Wednesday, June 28, 2006

RIP Little Antonio

The LA Times has been keeping a webcam trained on two goldfish living in a tank full of water drawn from the LA River - it's been sort of an unofficial experiment about the water quality of a really nasty looking cement-lined urban river.

One of the fish (named "Little Antonio" after our not so beloved by everyone anymore mayor) has died, although I'm pretty certain his (or her) death wasn't due to the water quality, since he (or she) lived for over 100 days.

In case you were wondering about relevancy - I'm deeply interested (no pun intended) in LA River water quality, as over the years I've had to wade in it numerous times (damn music videos) for work.

I really, truly, with all my heart want to believe that there's nothing toxic in that water.

What doesn't kill me only makes me stronger, right?


What's the lifespan of a goldfish, anyway?

Couch of the day:



StumpyFinger said...

Music videos are the worst for toxic exposure. From wading into the LA River to wrapping cable in human feces filled gutters to sucking down methanol and oil fumes from Flying Cams, for some reason the hazards are always increased on music videos. The pay is less, the hours are worse, and the dangers to life and limb are increased. I dont know why I still work on em . . . oh yeah . . . rent. (sigh) Its ok though. Dying young from toxic exposure will mean less rent to pay, right?

Justin said...

Wiki quote: "In optimal conditions, goldfish may live more than 20 years (the world record is 49 years); however, most household goldfish generally only live six to eight years."

Norman said...

When I worked in production in NY, I remember the producers telling us before we shot a smoked scene -- "Don't worry. This is much safer than the stuff we used to use."

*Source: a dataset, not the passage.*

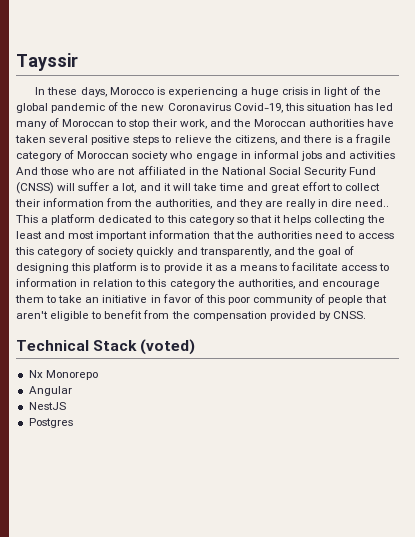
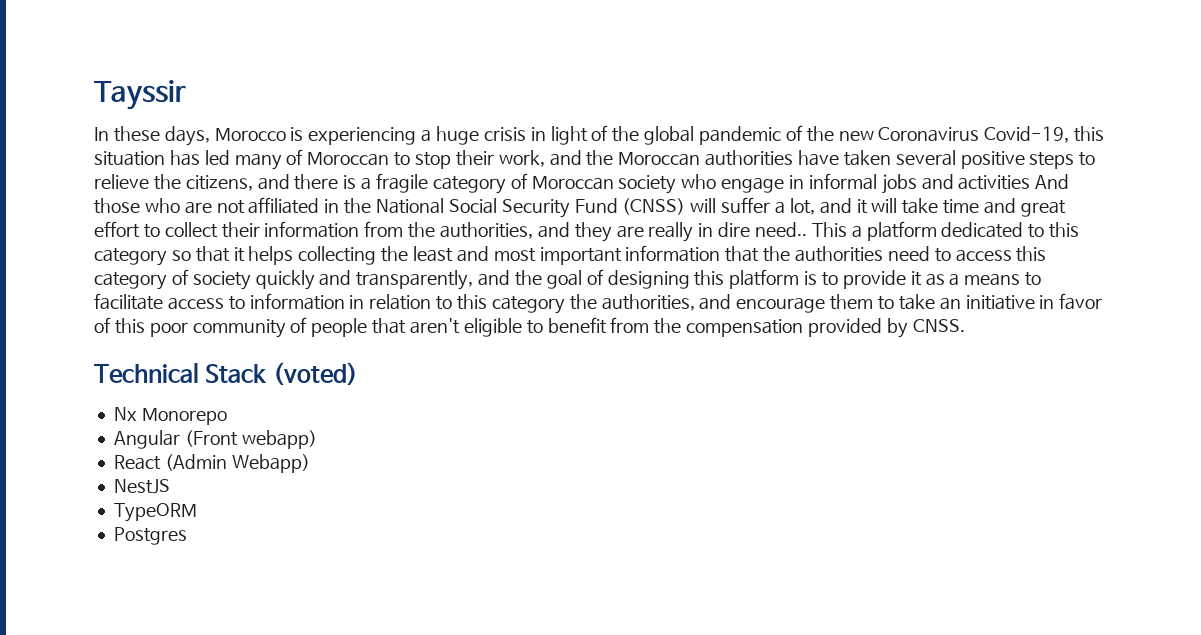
(72, 391) none -> [184,430,317,449] [113,454,310,473] (Front webapp) // React (Admin Webapp)
(66, 406) none -> [113,503,197,522] // TypeORM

But they said that every year.

Anonymous said...

You don't mention if the experiment includes changing the water daily, or if it is aerated in some other way. Lack of oxegen will also kill fish in short order.
I ride the LA river bike "trail" frequently, and there's a lot of hardy stuff living in the natural bottom area just north of Fletcher. Some pretty good size migrating birds, ducks, geese, etc.
Hopefully, the fact that all that water goes untreated into the ocean is getting across to enough people to reduce the polution. Every bit of soap used to wash a car in a driveway winds up there. Also the runoff from lawn fertilizer and weed killers, not to mention all the car oil, antifreeze, etc. Stepping off box, thanks for opening the subject.